Among Downes’ enthusiastic passengers is Marlaine Lockheed of Lake Drive. “My job and our vacations involved frequent international travel, for which we used Mike’s car service to/from the airport,” she said. “There is nothing better for curing jet lag than seeing Mike in the arrivals area, welcoming you home with a big hug, just as if you were family.”
“Should we be traveling again, he will be at the top of our list to call for transportation,” wrote Marsha and Eliot Freeman of Hemlock Circle. “We wish him well in his retirement; we will miss seeing his smiling face.”

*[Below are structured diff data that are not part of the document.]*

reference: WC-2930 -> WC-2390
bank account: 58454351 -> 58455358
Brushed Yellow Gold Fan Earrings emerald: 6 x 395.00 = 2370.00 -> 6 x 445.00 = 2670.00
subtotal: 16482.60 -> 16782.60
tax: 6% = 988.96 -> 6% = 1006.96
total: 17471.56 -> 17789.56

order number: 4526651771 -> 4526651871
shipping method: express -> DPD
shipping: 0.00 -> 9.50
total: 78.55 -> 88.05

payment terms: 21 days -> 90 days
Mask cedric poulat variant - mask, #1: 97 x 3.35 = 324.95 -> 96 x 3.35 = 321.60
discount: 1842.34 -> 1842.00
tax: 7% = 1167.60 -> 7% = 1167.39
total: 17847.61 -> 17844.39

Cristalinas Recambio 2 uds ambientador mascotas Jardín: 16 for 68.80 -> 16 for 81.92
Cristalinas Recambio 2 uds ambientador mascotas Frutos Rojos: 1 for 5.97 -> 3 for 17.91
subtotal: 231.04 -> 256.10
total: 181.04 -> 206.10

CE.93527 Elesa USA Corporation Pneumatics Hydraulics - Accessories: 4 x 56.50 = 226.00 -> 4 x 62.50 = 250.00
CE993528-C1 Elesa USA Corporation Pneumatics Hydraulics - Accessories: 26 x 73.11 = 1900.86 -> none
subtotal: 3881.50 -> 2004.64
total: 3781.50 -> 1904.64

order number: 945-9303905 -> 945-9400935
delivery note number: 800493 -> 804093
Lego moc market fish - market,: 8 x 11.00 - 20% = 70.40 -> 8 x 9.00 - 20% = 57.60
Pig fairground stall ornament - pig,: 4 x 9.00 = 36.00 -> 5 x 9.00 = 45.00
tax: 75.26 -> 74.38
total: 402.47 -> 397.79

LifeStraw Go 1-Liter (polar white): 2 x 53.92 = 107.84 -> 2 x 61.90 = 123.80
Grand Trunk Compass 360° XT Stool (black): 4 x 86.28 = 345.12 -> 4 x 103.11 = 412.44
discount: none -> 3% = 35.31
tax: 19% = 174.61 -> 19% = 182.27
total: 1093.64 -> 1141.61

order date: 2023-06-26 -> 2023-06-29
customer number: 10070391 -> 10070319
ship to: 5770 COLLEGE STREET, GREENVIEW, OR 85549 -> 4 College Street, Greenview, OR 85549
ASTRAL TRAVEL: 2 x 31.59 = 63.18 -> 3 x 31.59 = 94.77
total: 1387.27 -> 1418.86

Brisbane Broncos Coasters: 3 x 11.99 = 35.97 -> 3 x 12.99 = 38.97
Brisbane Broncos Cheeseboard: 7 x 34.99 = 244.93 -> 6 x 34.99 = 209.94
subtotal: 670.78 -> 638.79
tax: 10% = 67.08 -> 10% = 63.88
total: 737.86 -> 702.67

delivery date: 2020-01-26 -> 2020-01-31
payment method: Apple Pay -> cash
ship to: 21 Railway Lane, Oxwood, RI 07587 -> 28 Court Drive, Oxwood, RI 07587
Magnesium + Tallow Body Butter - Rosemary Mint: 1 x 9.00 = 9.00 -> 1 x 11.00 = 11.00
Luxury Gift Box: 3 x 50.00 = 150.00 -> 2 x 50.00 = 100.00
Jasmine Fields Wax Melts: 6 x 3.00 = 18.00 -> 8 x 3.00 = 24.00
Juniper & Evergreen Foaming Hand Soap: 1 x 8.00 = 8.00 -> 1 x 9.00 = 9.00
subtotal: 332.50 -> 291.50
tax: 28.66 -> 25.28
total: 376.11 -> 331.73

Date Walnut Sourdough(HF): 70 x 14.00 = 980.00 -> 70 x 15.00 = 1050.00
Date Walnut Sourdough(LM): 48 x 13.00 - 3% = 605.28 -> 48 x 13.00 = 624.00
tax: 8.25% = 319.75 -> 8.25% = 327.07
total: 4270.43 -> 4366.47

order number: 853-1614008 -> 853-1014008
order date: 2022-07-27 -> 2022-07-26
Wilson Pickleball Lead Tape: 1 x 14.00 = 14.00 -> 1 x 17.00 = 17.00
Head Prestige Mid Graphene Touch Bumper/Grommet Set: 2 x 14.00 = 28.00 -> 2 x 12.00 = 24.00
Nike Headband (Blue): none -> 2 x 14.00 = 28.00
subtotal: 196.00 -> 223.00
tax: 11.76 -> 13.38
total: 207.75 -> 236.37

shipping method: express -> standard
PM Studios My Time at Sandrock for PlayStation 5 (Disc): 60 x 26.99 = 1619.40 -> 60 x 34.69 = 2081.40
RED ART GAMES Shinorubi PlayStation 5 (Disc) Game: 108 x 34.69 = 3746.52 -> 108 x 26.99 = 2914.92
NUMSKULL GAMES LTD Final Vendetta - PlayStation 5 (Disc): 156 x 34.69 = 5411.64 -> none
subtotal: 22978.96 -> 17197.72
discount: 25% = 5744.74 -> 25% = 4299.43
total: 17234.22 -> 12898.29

Jane Borns of Knoll Drive described Downes as “an amiable and conscientious soul, always open for a discussion about life. [The] only postal carrier I’ve know who read The Economist. His positive outlook was sorely welcome during the past two years of homebound life. Last fun fact: Mike is a scotch aficionado — peaty or non-peaty. It’s all good. Such a gift to us all.”
After one day of retirement, Downes said he was feeling fine. “My wife is scared I’m going to drive her nuts,” he said with a laugh. “We’re up and down about whether we’ll be moving or staying. I’ll play golf. I have to keep my same number of steps I did on my route — at least 10,000. I used to do 15,000 to 17,000 a day.”
Mail route or no mail route, Its likely that Downes will be staying in touch with many of his former customers. “I’m so thoroughly thankful to them,” he said. “They’ve become more than customers to me. They’ll become friends. I’m honored.”